I'm familiar with bras I think... what is a "ket"?
It seems I was NOT familiar with what a bra is...
It's the hermitian conjugate of the corresponding ket.
And a monad is an endofunctor of a monoid
With that at least I can be nearly certain we are not discussing an alternative brassiere.
It's physicist notation for inner products: https://en.wikipedia.org/wiki/Bra%E2%80%93ket_notation
I agree that many in the financial sector do not know much about quantum computing, but it also does not seem that some in the quantum that do not understand the details of the problems that the financial sector has either. For instance, those in the capital markets/trading floors in Europe and North America do significant risk calculations with hundreds or a thousand variables on up to 100,000 positions with a certain confidence. Many of these risk calculations need to be reported nightly to regulators. These financial companies are paying many millions per year to AWS, Azure, or Google to do these calculations on classical computers. However, many parts of these calculations could be done with quantum computers relatively instantly, given enough qubits. I realize that the technology and reliability is not there today, but hopefully it will come soon. I would not be surprised if by 2035 using quantum computers to do many variable risk calculations would become (almost) mandatory for major European and North American financial companies.
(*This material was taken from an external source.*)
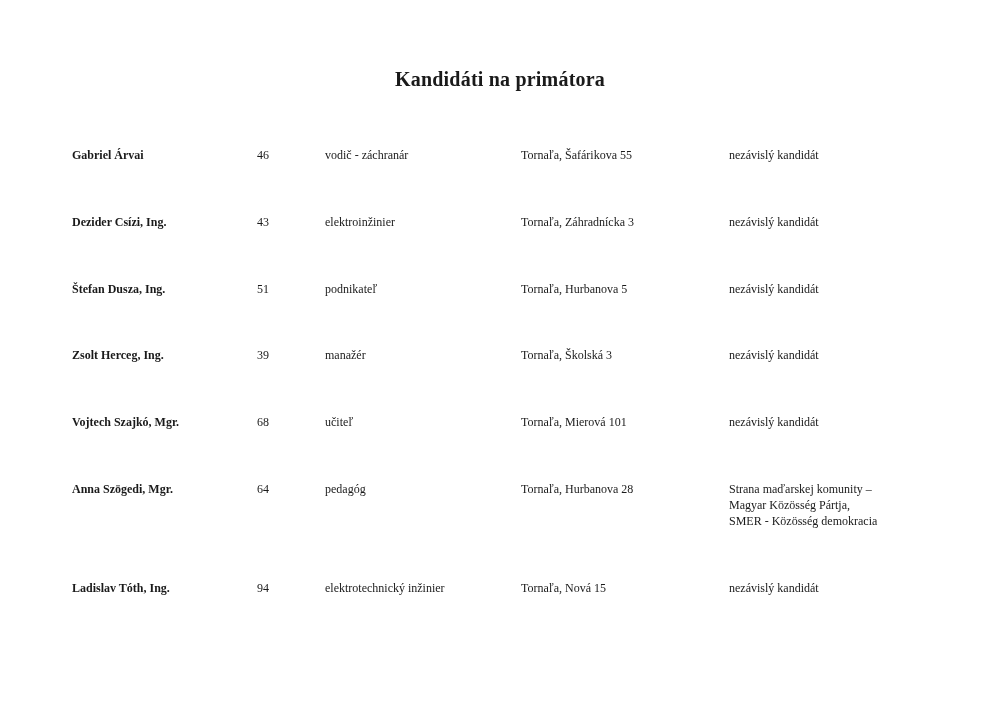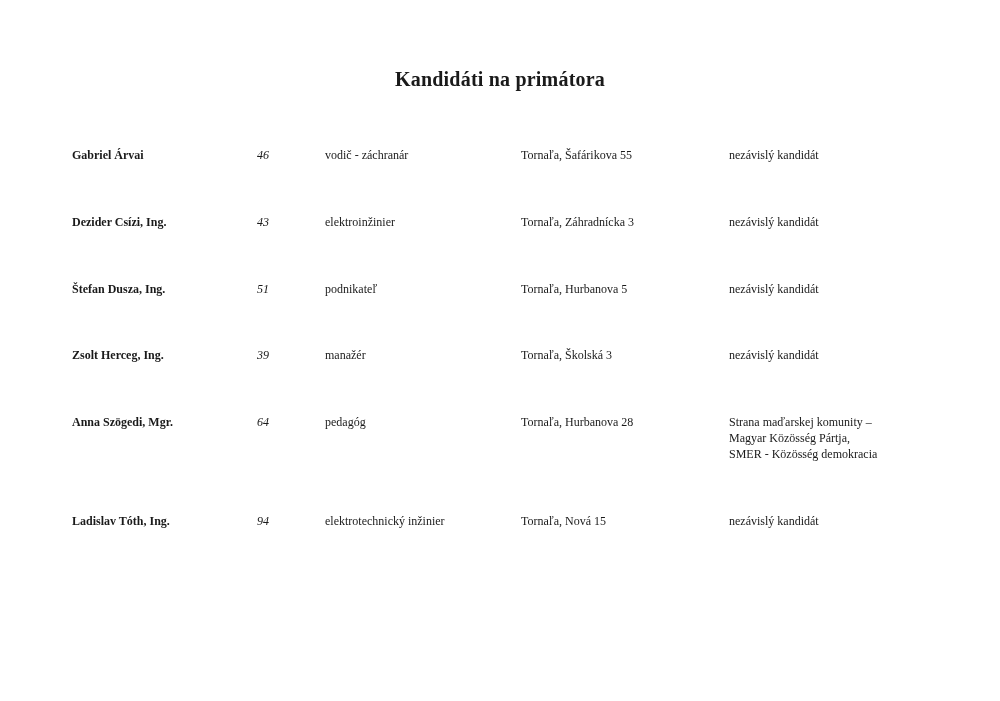"46" .col-age { font-style: italic -> none }
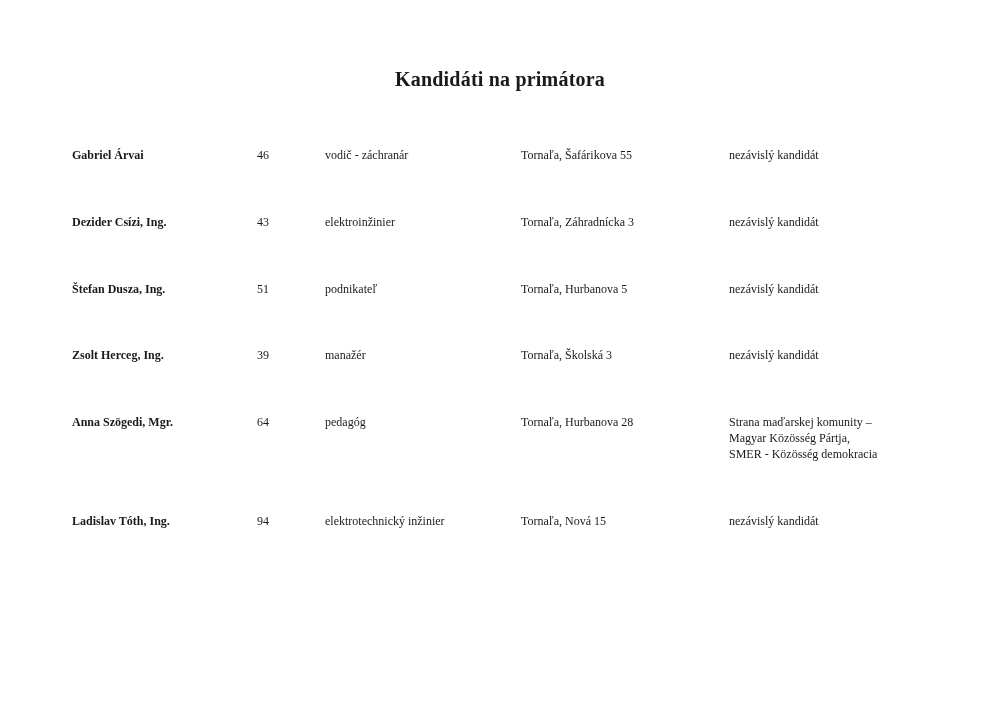"Vojtech Szajkó, Mgr." tr { html: none -> <tr> <td>Vojtech Szajkó, Mgr.</td> <td>68</td> <td>učiteľ</td> <td>Tornaľa, Mierová 101</td> <td> <span>nezávislý kandidát</span> </td> </tr> }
What makes you say this? Which particular quantum algorithm do you think gives an exponential speedup for multi-variate risk predictions? And why do you think there is any chance in hell that a quantum computer would exist by 2035 that could even store an input of the size you're talking about, nevermind have spare qubits to actually process it?
On a semi-related note, bra-kets are just magical. Programmers who deride mathematical notations, and claim we should abolish equations in favor of pseudocode, should try to get a glimpse of their power.